HOA homebuyers MUST have a competent lawyer before they buy

 

Not only must prospective buyers of homeowner association controlled homes retain a competent lawyer, if one can be found who will represent the buyer, but must also understand the fact that covenants are being constantly interpreted by the courts.  That means whatever you or your attorney think you’ve agreed to, assuming unlike today the buyer doesn’t even have to see the CC&Rs in order to be bound by them, the court may give any entirely different spin on the meaning of the covenant. 

That’s called making new law.  And that’s on top of existing legal precedent heavily in support of HOA governments, and against the privileges and immunities to which we all are supposed to be entitled.  To a very good extent, buyers of HOA homes are getting “a pig in the poke.”

When further considering the argument, like CAI and HOA promoters like to argue, that buying a home is buying an investment, this HOA investment is a very bad deal for an investor.  Recall that even the common law authority on servitudes (covenants)[i] recommends that in the event of a conflict between servitude law and constitutional law, servitude law should prevail.  There goes any vestige of any rights still retained by a homeowner.

In a recent example of “surprise” by the Wyoming Supreme Court[ii], owners who sued their HOA for imposing unreasonable requirements on modifications to their home, and won on that issue, were still denied their breach of contract claim.  Now follow carefully.  The trial court accepted the claim of unreasonableness and stopped there, not addressing the other claim of breach of contract and payment of attorney fees.  The supreme court took the position,

 While we have often explained that restrictive covenants are contractual in nature . . . that does not necessarily mean that a homeowner is entitled to recover contract damages against a homeowners association. Ms.
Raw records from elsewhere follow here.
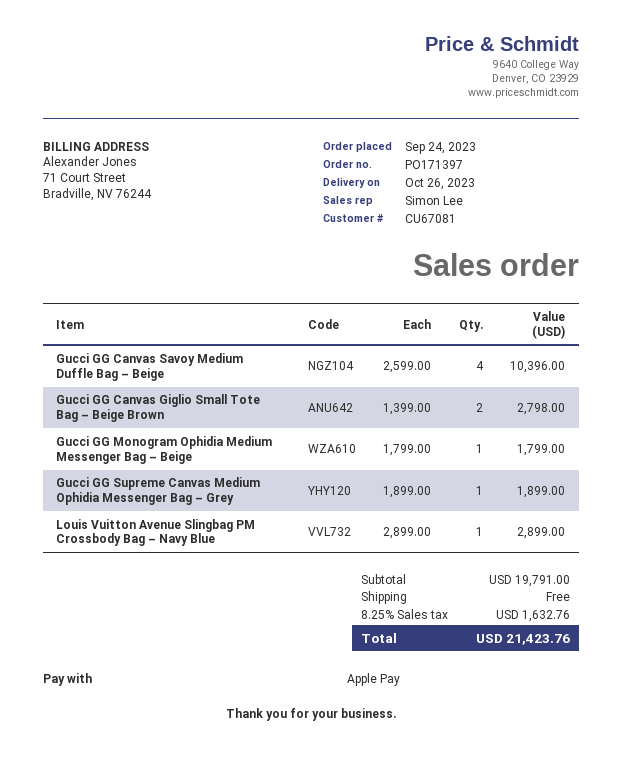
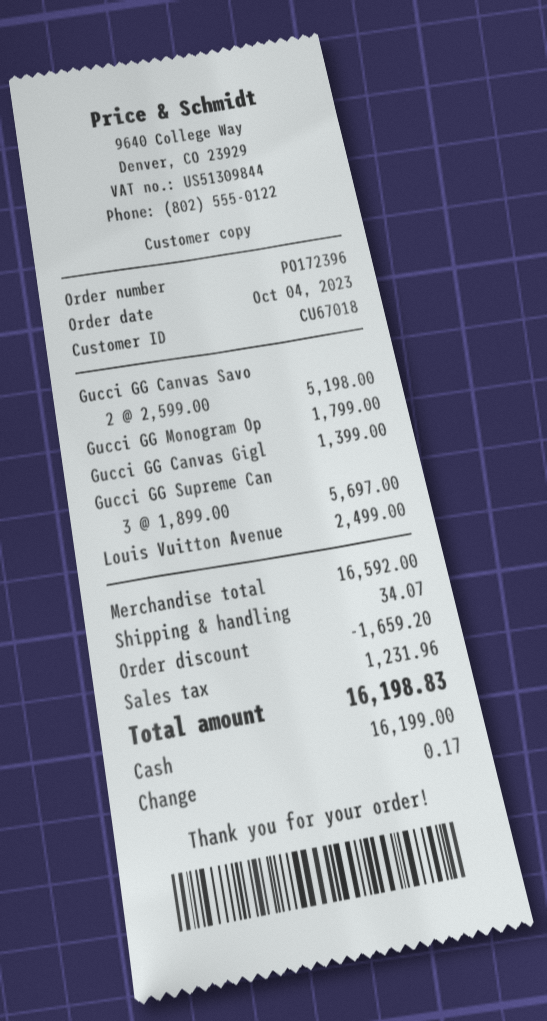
order number: PO171397 -> PO172396
order date: 2023-09-24 -> 2023-10-04
customer number: CU67081 -> CU67018
payment method: Apple Pay -> cash
Gucci GG Canvas Savoy Medium Duffle Bag – Beige: 4 x 2599.00 = 10396.00 -> 2 x 2599.00 = 5198.00
Gucci GG Canvas Giglio Small Tote Bag – Beige Brown: 2 x 1399.00 = 2798.00 -> 1 x 1399.00 = 1399.00
Gucci GG Supreme Canvas Medium Ophidia Messenger Bag – Grey: 1 x 1899.00 = 1899.00 -> 3 x 1899.00 = 5697.00
Louis Vuitton Avenue Slingbag PM Crossbody Bag – Navy Blue: 1 x 2899.00 = 2899.00 -> 1 x 2499.00 = 2499.00
subtotal: 19791.00 -> 16592.00
discount: none -> 1659.20
shipping: 0.00 -> 34.07
tax: 1632.76 -> 1231.96
total: 21423.76 -> 16198.83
Dwan has not identified any provision of her CCRs that would allow her to claim damages against the Association. She has not provided any legal authority, from Wyoming or any other jurisdiction, supporting her claim for damages.[iii]

The court distinguished between equitable relief  — this ain’t right — from a contract with its explicit wording and absence of wording, which doesn’t have to be equitable.  The board can act unreasonably, but they are not punished for doing so.  (Contrast this with the right to punish the homeowner with fines, which is granted to the HOA under both the CC&Rs and almost every state HOA statutory Act).  Once again, the developer’s  “take it or leave it” contract does not protect against board actions by providing a penalty as a detriment against any such further actions. Once again, where wrong-doing was found against the HOA, the CC&Rs adhesion contract favors the HOA with its silence on damages in the event the homeowner does win a lawsuit.  

   Notes


[i] Restatement Third, Property: Servitudes, § 3.1, comment h.

[ii] Dwan v. Indian Springs Ranch HOA, No. S-09-0064, (WY June 3, 2010).

[iii] Id.

Case study: Just how are HOAs independent principalities?

The Arizona Senate Government Institutions Committee failed to pass, for the second consecutive year, a bill reaffirming the civil government’s power and authority over public roadways.  Bowing to pressures from an unincorporated town, Sun City, the legislators accepted the right of a group of private people, who are governed by CC&Rs, to infringe, usurp, and trespass upon local government ordinances.

Why is the Senate committee deferring to private agreements, which ignore constitutional law and its protections of our rights and freedoms?  Why is the legislature agreeing to HOA political government supremacy over public laws, while not recognizing the HOA as a de facto government and holding it accountable as such?  This deference gives the HOA pretty much of a free ride. 

We need to ask on what basis does the Restatement of Servitudes, which offers recommendations to the judicial system by pro-HOA “legal-academic aristocrats”, proclaim: “Although zoning regulations and servitudes are usually compatible in the sense that the more restrictive prevails . . . .”[i]   What does “usually compatible in the sense that the more restrictive prevails” mean?  And, we also need to ask is the current legal doctrine of CC&R supremacy legitimate and constitutionally valid? 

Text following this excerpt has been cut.